Am 06.01.26 um 3:23 PM schrieb Stefan Hajnoczi:
> On Mon, Jan 05, 2026 at 03:29:55PM +0100, Fiona Ebner wrote:
>> Commit 5634622bcb ("file-posix: allow BLKZEROOUT with -t writeback")
>> enables the BLKZEROOUT ioctl when using 'writeback' cache, regressing
>> certain 'qemu-img convert' invocations, because of a pre-existing
>> issue. Namely, the BLKZEROOUT ioctl might fail with errno EINVAL when
>> the request is shorter than the block size of the block device.

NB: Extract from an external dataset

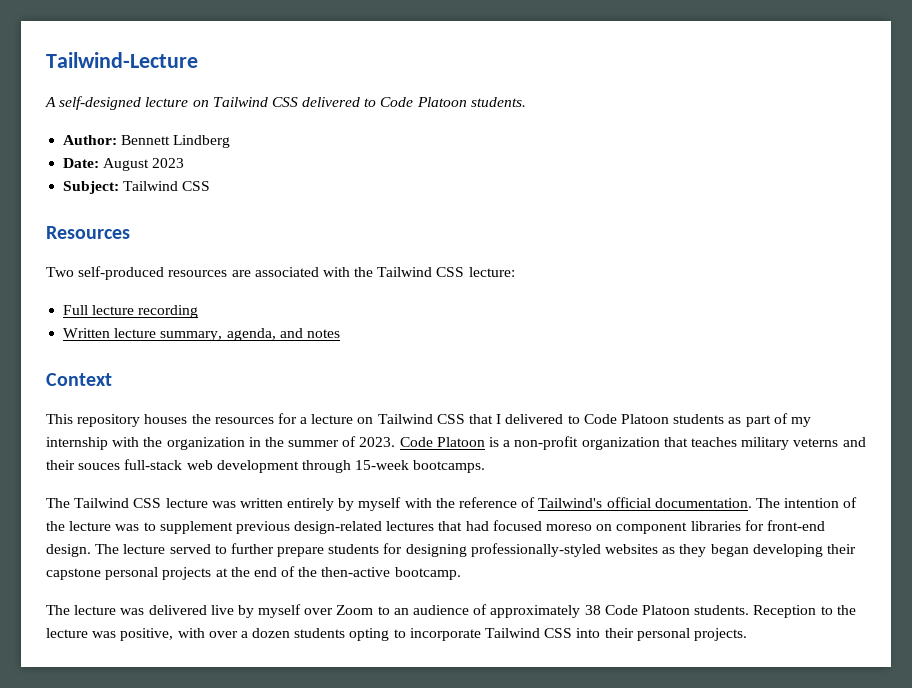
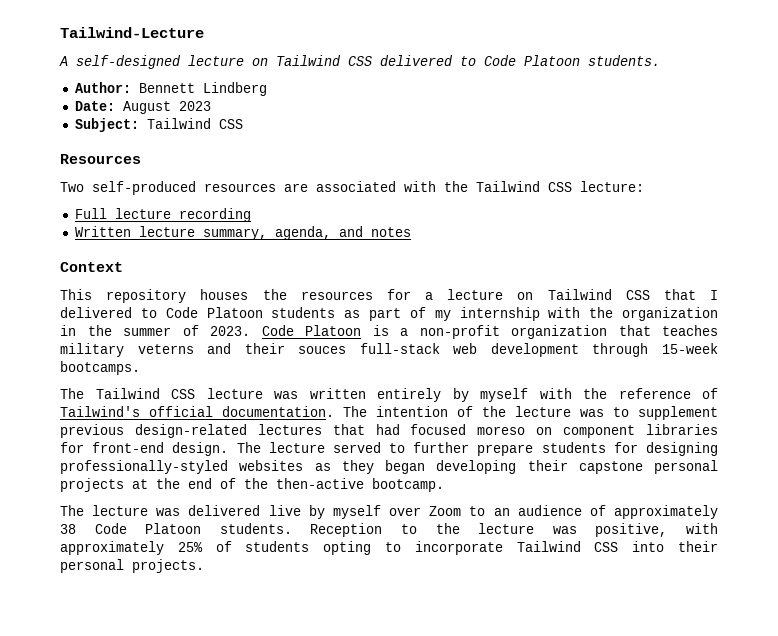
- Reception to the lecture was positive, with over a dozen students opting to incorporate Tailwind CSS into their personal projects.
+ Reception to the lecture was positive, with approximately 25% of students opting to incorporate Tailwind CSS into their personal projects.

>> Fallback to the bounce buffer, similar to when the ioctl is not
>> supported at all, rather than treating such an error as fatal.
>>
>> Resolves: https://gitlab.com/qemu-project/qemu/-/issues/3257
>> Resolves: https://bugzilla.proxmox.com/show_bug.cgi?id=7197
>> Cc: [email protected]
>> Signed-off-by: Fiona Ebner <[email protected]>
>> ---
>> block/io.c | 3 ++-
>> 1 file changed, 2 insertions(+), 1 deletion(-)
>>
>> diff --git a/block/io.c b/block/io.c
>> index cace297f22..e37d9d2417 100644
>> --- a/block/io.c
>> +++ b/block/io.c
>> @@ -1917,7 +1917,8 @@ bdrv_co_do_pwrite_zeroes(BlockDriverState *bs, int64_t
>> offset, int64_t bytes,
>> assert(!bs->supported_zero_flags);
>> }
>>
>> - if (ret == -ENOTSUP && !(flags & BDRV_REQ_NO_FALLBACK)) {
>> + if ((ret == -ENOTSUP || (ret == -EINVAL && num < alignment)) &&
>> + !(flags & BDRV_REQ_NO_FALLBACK)) {
>> /* Fall back to bounce buffer if write zeroes is unsupported */
>> BdrvRequestFlags write_flags = flags & ~BDRV_REQ_ZERO_WRITE;
>
> This patch invokes the ioctl(BLKZERO) first and then falls back to a
> write request. In the bug report this only occurs at the end of qemu-img
> convert, so the performance overhead of failing the ioctl first and then
> submitting a write doesn't matter.
In my testing, it does not only happen at the end of the image, but
after the 2 GiB mark for larger zero images. Initially,
convert_iteration_sectors() returns 4096, but at the 2 GiB mark
s->sector_next_status - sector_num is 4095, so it will take precedence
in the assignment
n = MIN(n, s->sector_next_status - sector_num);
in convert_iteration_sectors(). After that, convert_iteration_sectors()
will return 4096 again, but short zero writes happen from there on,
because of that one time throwing off the alignment. (Similarly, around
other multiples of 2 GiB, there will be one time where 4095 is returned
in between).
> I would prefer taking advantage of the existing alignment code in
> bdrv_co_do_zero_pwritev() instead of falling back like this. The
> alignment code currently has no effect because
> BlockLimits->request_alignment = 1 for cache=writeback. It is unaware
> that ioctl(BLKZERO) requires block alignment. Once that is fixed,
> bdrv_co_do_zero_pwritev() will submit a regular write request for the
> misaligned tail.
>
> Block drivers with specific alignment requirements for write zeroes
> report them in BlockLimits->pwrite_zeroes_alignment. I think
> bdrv_co_do_zero_pwritev() should prioritize
> bs->bl.pwrite_zeroes_alignment over bs->bl.request_alignment.
> file-posix.c already populates pwrite_zeroes_alignment - it's just not
> used by bdrv_co_do_zero_pwritev() yet.
>
> Do you want to give that a try?
Yes, I'll try. This approach sounds cleaner :)
Best Regards,
Fiona